Depicting the healing power of love, given despite the consequences, it's a rare song about truly unconditional love: “Fly on, fly on past the speed of sound / I'd rather see you up than see you down.”
‘Whiskey River’ was the first song I heard Nelson play live, when he opened his 2003 set with it at Hardly Strictly Bluegrass.
Even if drinking isn’t your thing, one listen to this song and you’ve entered Willie’s world of loving and losing hard, and finding a way through despite the scars.
A cautionary tale for all of us muddling our way through life and love, the tear-stained regret and coulda-shoulda sentiment that permeate ‘Always on my Mind’ are universal, and seemingly tailor-made for Nelon’s interpretation.
While the song has been recorded numerous times by other artists (including Elvis), it was Nelson who took it to global renown.
A bruised-heart masterpiece, first made famous by Billy Walker before Nelson claimed it for himself, ‘Funny How Time Slips Away’ finds our hero at his knowing, loved-and-lost, not-quite-letting-go best, its sentiment all the more meaningful as Nelson continues to sing it into his later years.
If there’s anyone who’s figured out how to live a long and productive life, it’s Nelson, so one is served well by listening closely to what he chose to write and record in his later years. ‘Still is Still Moving to Me’ offers up some clues to the wells he draws from for spiritual sustenance.
“And it's hard to explain how I feel / It won't go in words but I know that it's real / I can be moving or I can be still / But still is still moving to me", he sings.
‘On the Road Again’ has always spoken to my own gypsy soul — and that of just about everyone else who loves the open road and the possibility of adventure it holds or dreams of escape.
An instant hit, the up-tempo track became another signature song for the optimistic, constantly-touring Nelson.
There’s a whole sub-genre within the vast Nelson catalog of duets with both male and female singers.
His collaboration with Bonnie Raitt on ‘Getting Over You’ from 1993’s Across the Borderline finds two of the most expressive voices navigating the mysterious undercurrents of the mature heart with equal finesse and emotional depth.

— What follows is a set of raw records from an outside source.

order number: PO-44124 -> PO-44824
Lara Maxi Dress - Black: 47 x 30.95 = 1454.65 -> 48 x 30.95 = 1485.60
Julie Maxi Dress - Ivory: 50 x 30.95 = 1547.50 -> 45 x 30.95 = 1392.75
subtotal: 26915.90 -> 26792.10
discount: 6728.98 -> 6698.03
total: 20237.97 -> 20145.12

An early Nelson composition that he’s continued to reinterpret and rearrange throughout his career; a song that speaks to the mysteries of the abiding — and experienced — heart.
Another from his early hard-on-his-luck writing-for-other-artists period, ‘Hello Walls’ is genius for the pure daring Nelson had to be that honest about feeling so lost and heartbroken as to be talking to the walls and ceilings.

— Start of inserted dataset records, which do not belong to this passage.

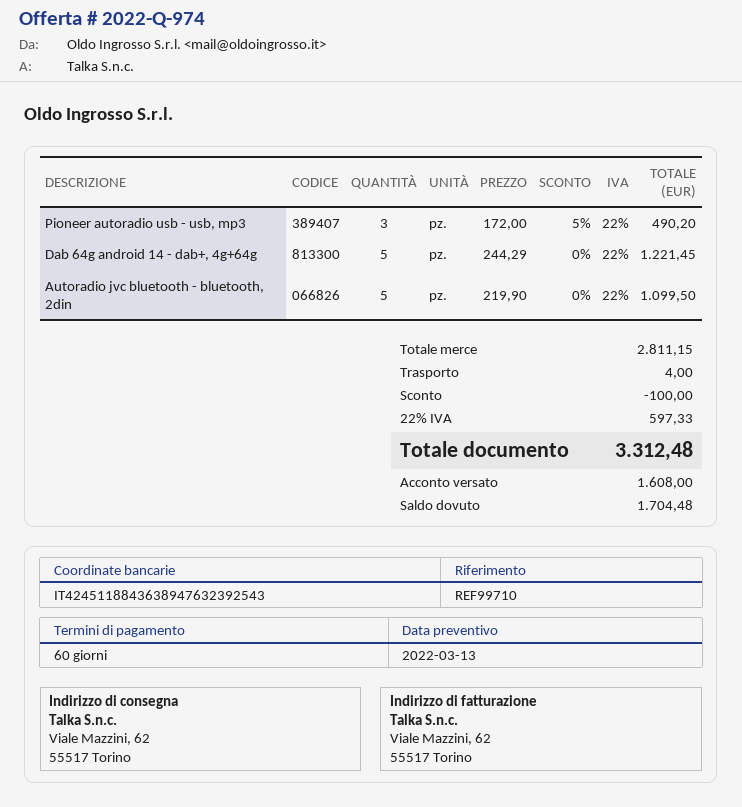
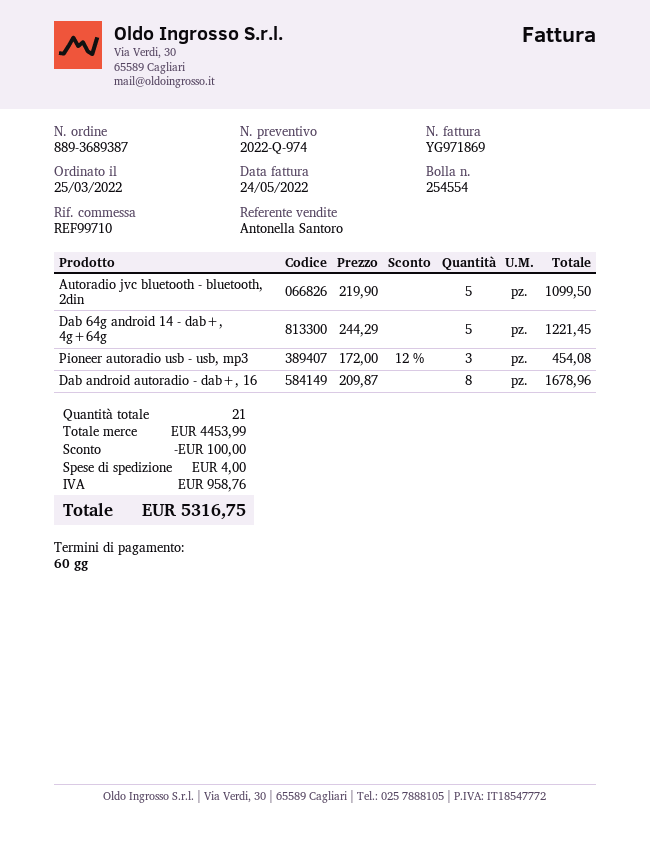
Pioneer autoradio usb - usb, mp3: 3 x 172.00 - 5% = 490.20 -> 3 x 172.00 - 12% = 454.08
Dab android autoradio - dab+, 16: none -> 8 x 209.87 = 1678.96
subtotal: 2811.15 -> 4453.99
tax: 597.33 -> 958.76
total: 3312.48 -> 5316.75

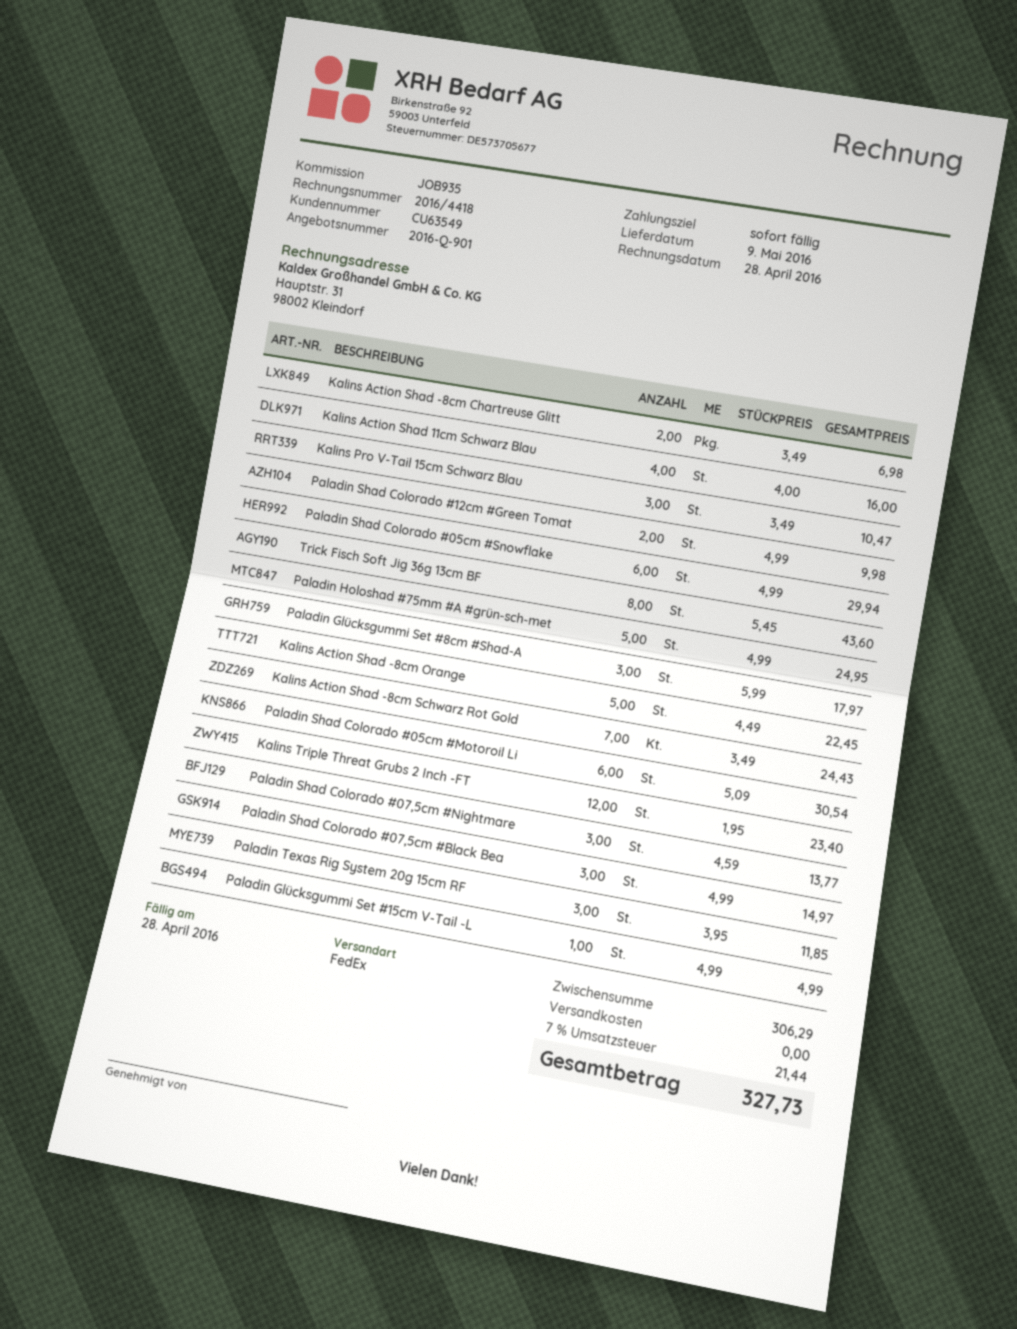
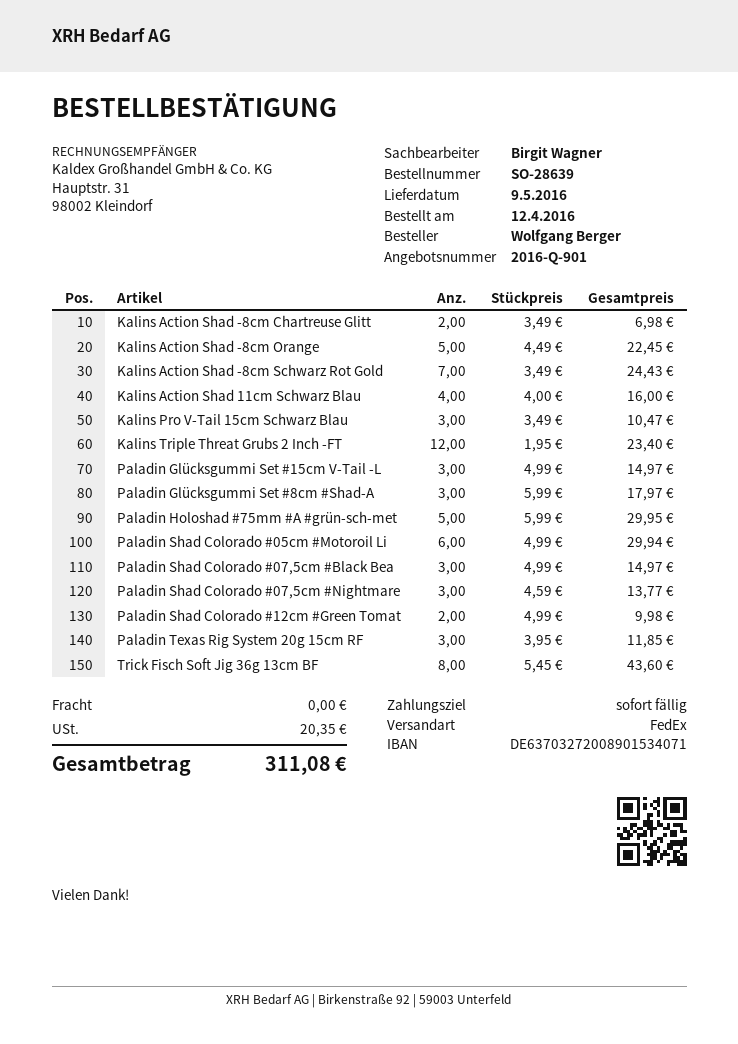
Paladin Shad Colorado #05cm #Snowflake: 6 x 4.99 = 29.94 -> none
Paladin Holoshad #75mm #A #grün-sch-met: 5 x 4.99 = 24.95 -> 5 x 5.99 = 29.95
Paladin Shad Colorado #05cm #Motoroil Li: 6 x 5.09 = 30.54 -> 6 x 4.99 = 29.94
Paladin Glücksgummi Set #15cm V-Tail -L: 1 x 4.99 = 4.99 -> 3 x 4.99 = 14.97
tax: 21.44 -> 20.35
total: 327.73 -> 311.08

Everyone can and will relate to that feeling of near hopelessness at some point in their lives, which is why this song endures decades after it was written.

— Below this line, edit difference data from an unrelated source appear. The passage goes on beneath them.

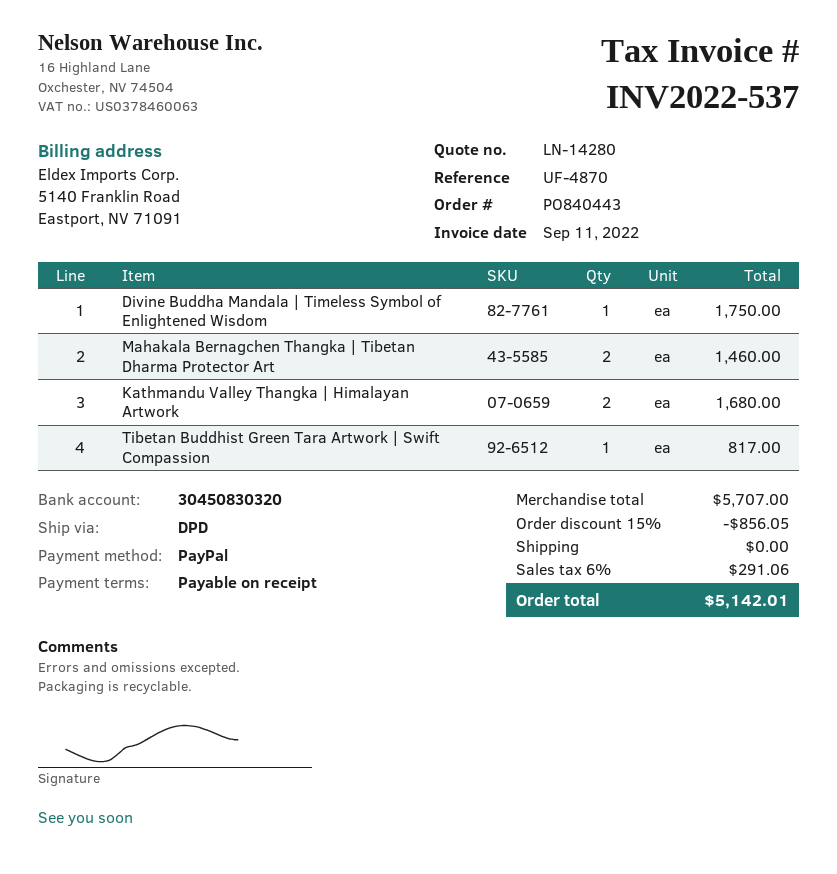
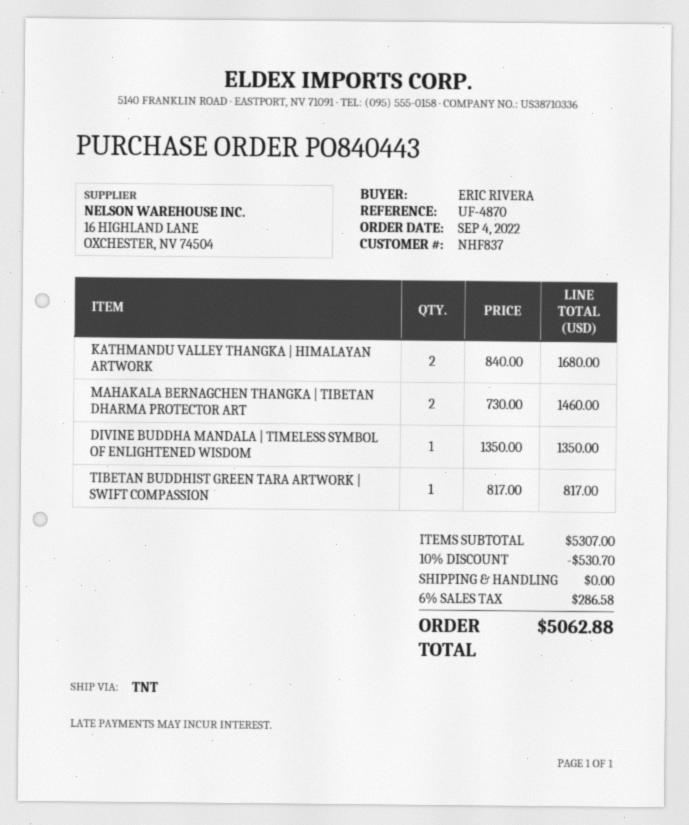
shipping method: DPD -> TNT
Divine Buddha Mandala | Timeless Symbol of Enlightened Wisdom: 1 for 1750.00 -> 1 for 1350.00
subtotal: 5707.00 -> 5307.00
discount: 15% = 856.05 -> 10% = 530.70
tax: 6% = 291.06 -> 6% = 286.58
total: 5142.01 -> 5062.88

Written by Fred Rose in the 1940s, ‘Blue Eyes Crying in the Rain’ is one of those classic country songs that seems to have always been in the air.
However, Nelson’s spare arrangement and been-there-done-that vocals on his 1975 recording brought both the song, and Nelson as an artist, into clear and undeniable focus.
Although it was penned by two other writers (Paul Williams and Kenneth Ascher) for a completely different voice (Kermit in The Muppet Movie), ‘Rainbow Connection’ functions as a sort of bridge from Nelson’s own, early-career song ‘Night Life’, especially when he sings “the lovers, the dreamers and me.”
As much a blues and jazz song, this genre-blurring gem has served as an anthem for many an entertainer since Wilson wrote it during his formative days as a songwriter for other artists. With deceptively simple and lean lyrics, it managed to convey both regret and self-respect.
A Waylon and Willie classic, albeit written by Ed Bruce, Nelson’s rendition with Jennings epitomizes their outlaw country bromance, topped only by the version they did live with Johnny Cash and Kris Kristofferson as The Highwaymen.
Swaggering and unapologetic, it's a boast as much as it is a cautionary tale.
The gold standard of country songs - a gold standard love song period - Nelson wrote ‘Crazy’ early in his career amid a particularly fruitful week of writing.
Made famous by Patsy Cline in 1961, Nelson released his own version a year later and the song — which cuts to the quick of what it means to be besotted — has been reinterpreted countless times since.